Friday, March 20

HWEA slams Greece’s red tape – just 3% of wind projects reach completion


The wind energy sector suffers in Greece as a result of multi-year delays in the licensing process, said Hellenic Wind Energy Association (HWEA or ELETAEN).

It is indicative that within an eight-year horizon, just 3.14% of planned wind projects are completed. The main obstacle is the various local and national regulatory bodies that are not supervised by the Ministry of Environment and Energy.

A very hostile environment for investments

HWEA claimed that “these bodies do not implement the law properly, fairly or timely” as they “violate schedules, refuse to justify systematically negative opinions, re-examine and reject already licensed projects and therefore contribute to a very hostile environment.”

New spatial plan must avoid exclusions

These comments came as the Greek government is expected soon to present the new spatial plan for renewable energy. HWEA warned against any horizontal exclusions from areas with a high wind potential around the country .

The association also highlighted its finding that the installation of a wind farm in an area with excellent potential enables the final energy cost to be 35% lower than at sites with average wind conditions.

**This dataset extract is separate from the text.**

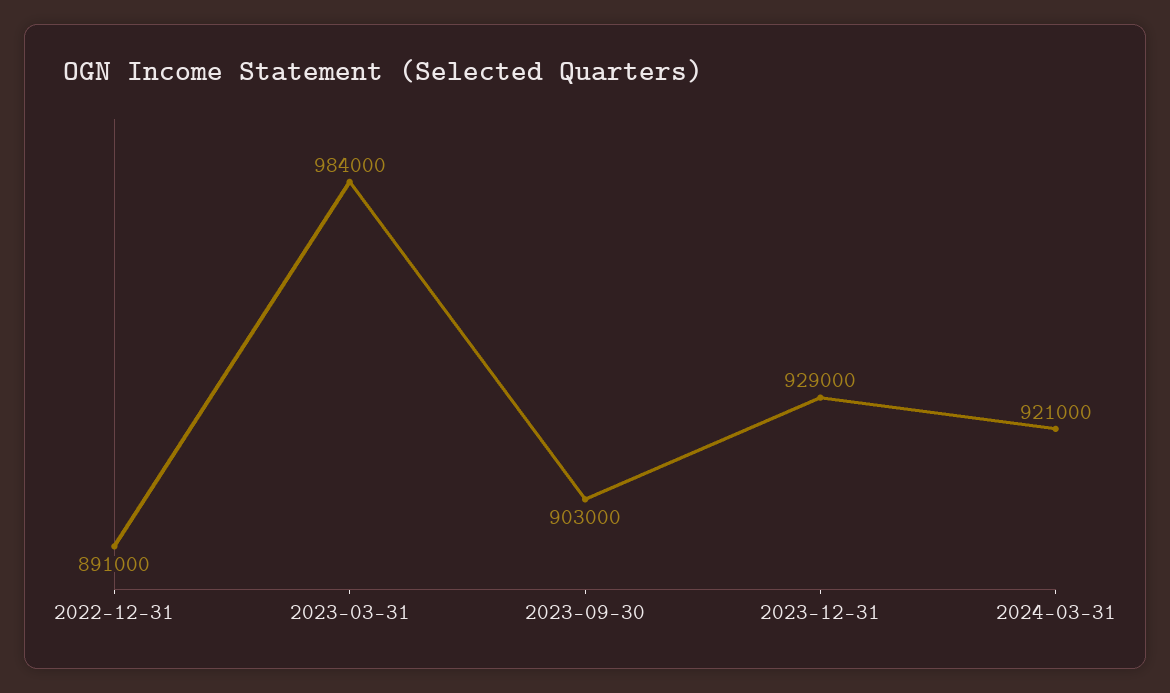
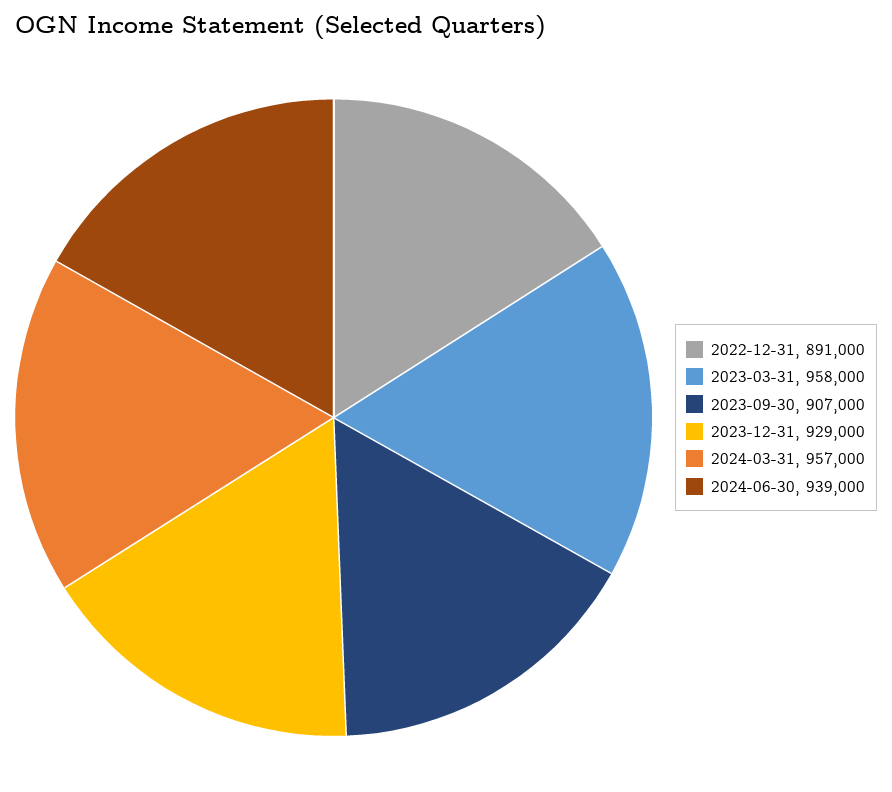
2023-03-31: 984000 -> 958000
2023-09-30: 903000 -> 907000
2024-03-31: 921000 -> 957000
2024-06-30: none -> 939000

Any horizontal exclusions are against the European Union’s Renewable Energy Directive 3 (RED3, Directive 2023/2413), HWEA added. These stipulations cannot be superseded by generic studies such as spatial plans or special environmental studies. On the contrary, each project must be evaluated based on a wide variety of factors, such as energy cost benefits, lcoal development, biodiversity and the environment.

Moreover, HWEA advised that the new plan must not apply to investments that have already secured environmental terms or have submitted a full application to acquire them.

Given the unfair and unequal way that the licensing law is being applied, investors asked for the spatial plan to provide a geographic space multiple times bigger than the one considered necessary for the 2050 national goal.